大岩を爆破したら、山の斜面が崩れ落ち、大規模な地崩れが起きた。
岩を爆破した奴らは、悉くその土砂の下に埋もれてしまった。
この土石流はオレたちが居る船まで押し寄せた。
なんとか沈まずには済んだが、船の横腹に穴が開いて、この修理には数日かかる。
「それでは、この2人が死んでしまう」
オレの傍らには、隊長と若い隊員が横たわっている。
落胆したオレは、船のへりに座り、河の流れを呆然と眺めた。
「ありゃ」
水の中をキラキラと光るものが流れている。
「これは・・・」
あの「生命の砂」だった。
「生命の砂」の源は、あの大岩だけでなく、山全体だったのだ。
オレはすぐに河に飛び込んだ。
河の底から、砂をひと掬い掴み、浮き上がる。
それから、船に行き、2人の体になすりつけた。
1時間後、ほとんど同時に2人が目を開いた。
オレはその時、疲労のため眠り込んでいたが、2人に揺すり起こされた。
「おい。
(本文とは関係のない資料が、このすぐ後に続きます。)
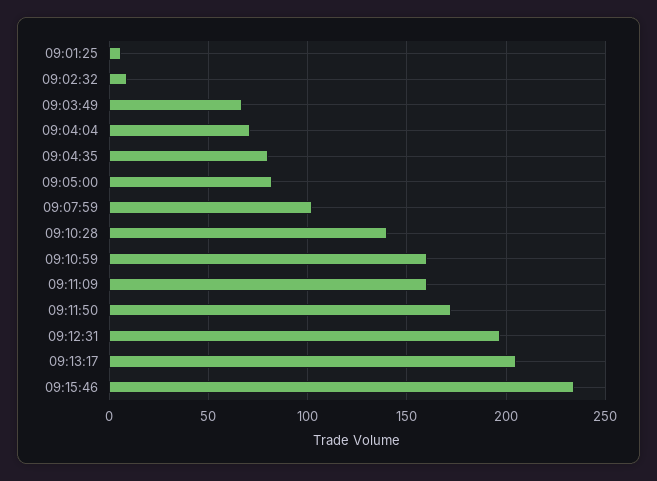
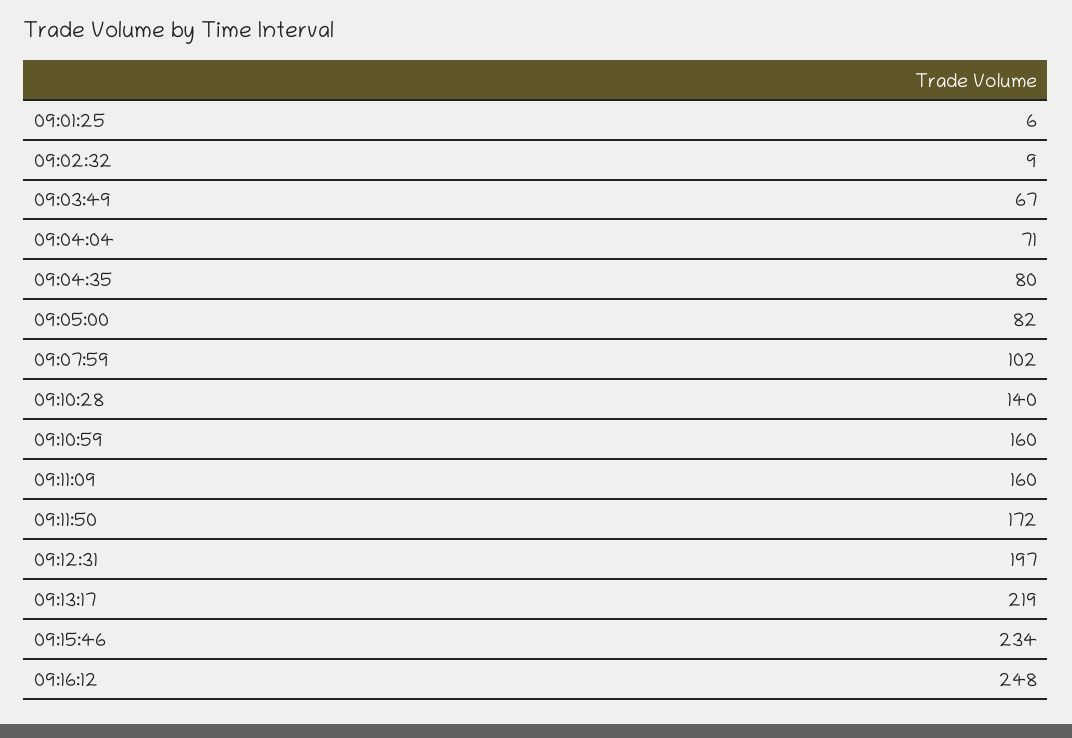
09:13:17: 205 -> 219
09:16:12: none -> 248

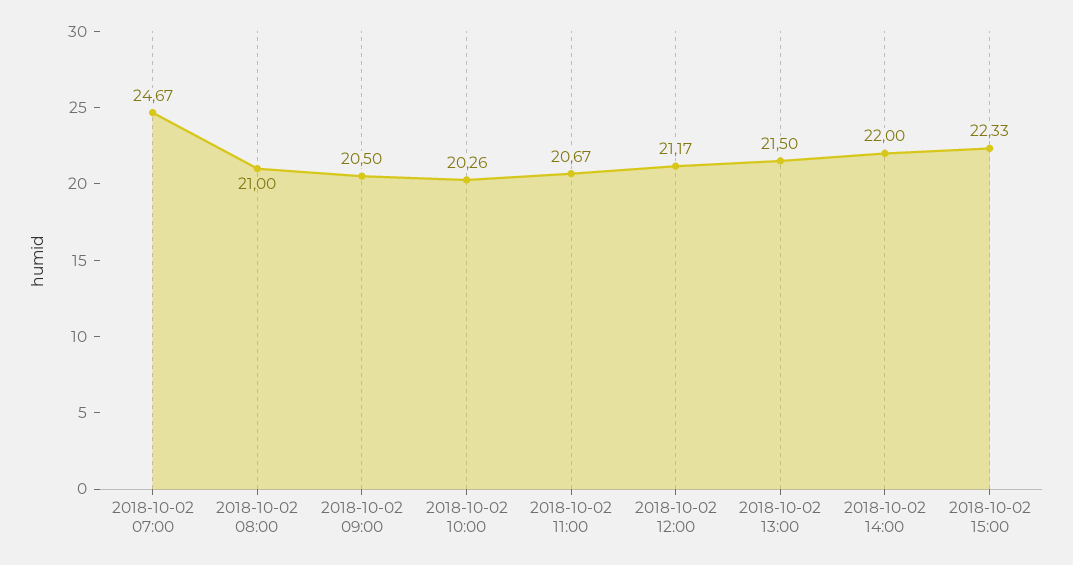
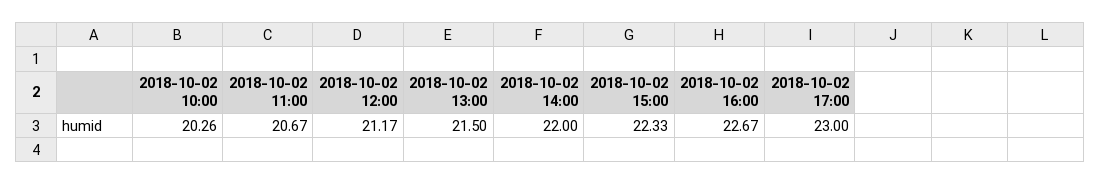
2018-10-02 07:00: 24.67 -> none
2018-10-02 08:00: 21 -> none
2018-10-02 09:00: 20.5 -> none
2018-10-02 16:00: none -> 22.67
2018-10-02 17:00: none -> 23

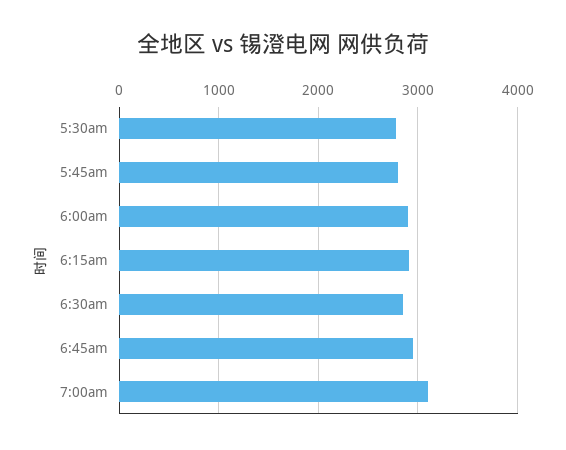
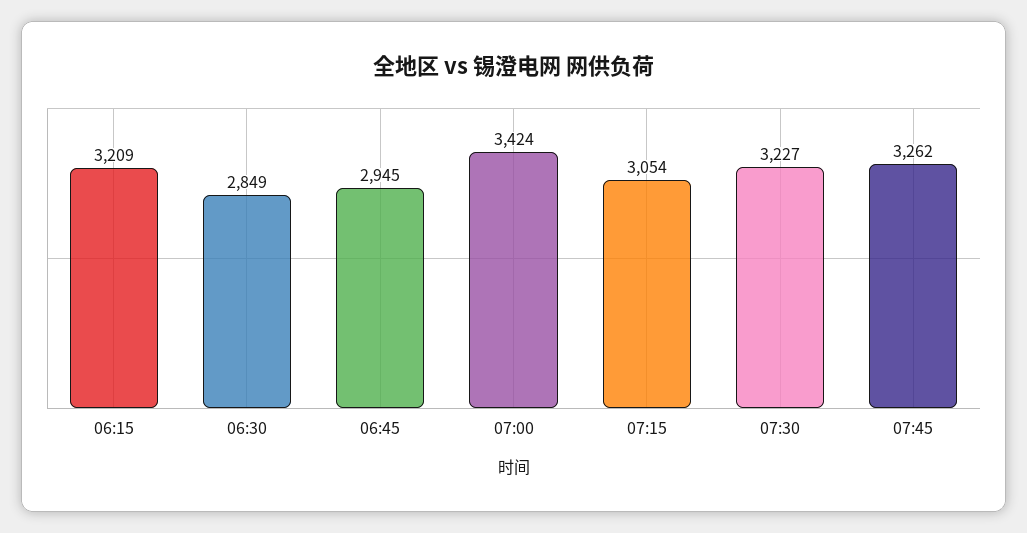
5:30am: 2800 -> none
5:45am: 2800 -> none
6:00am: 2900 -> none
6:15am: 2900 -> 3209
7:00am: 3100 -> 3424
07:15: none -> 3054
07:30: none -> 3227
07:45: none -> 3262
どうなってる?いったい何があったんだ」
「生命の砂」は本物だった。
オレは「これで妻を救える」ことを確信し、2人に向かって笑い掛けた。
ここで覚醒。
目が醒めたら、イングランドがPKで1点入れたところでした。
やはり今はついついWCを観てしまいます。明日の決勝だって、夜中から寝ずに待っていそう。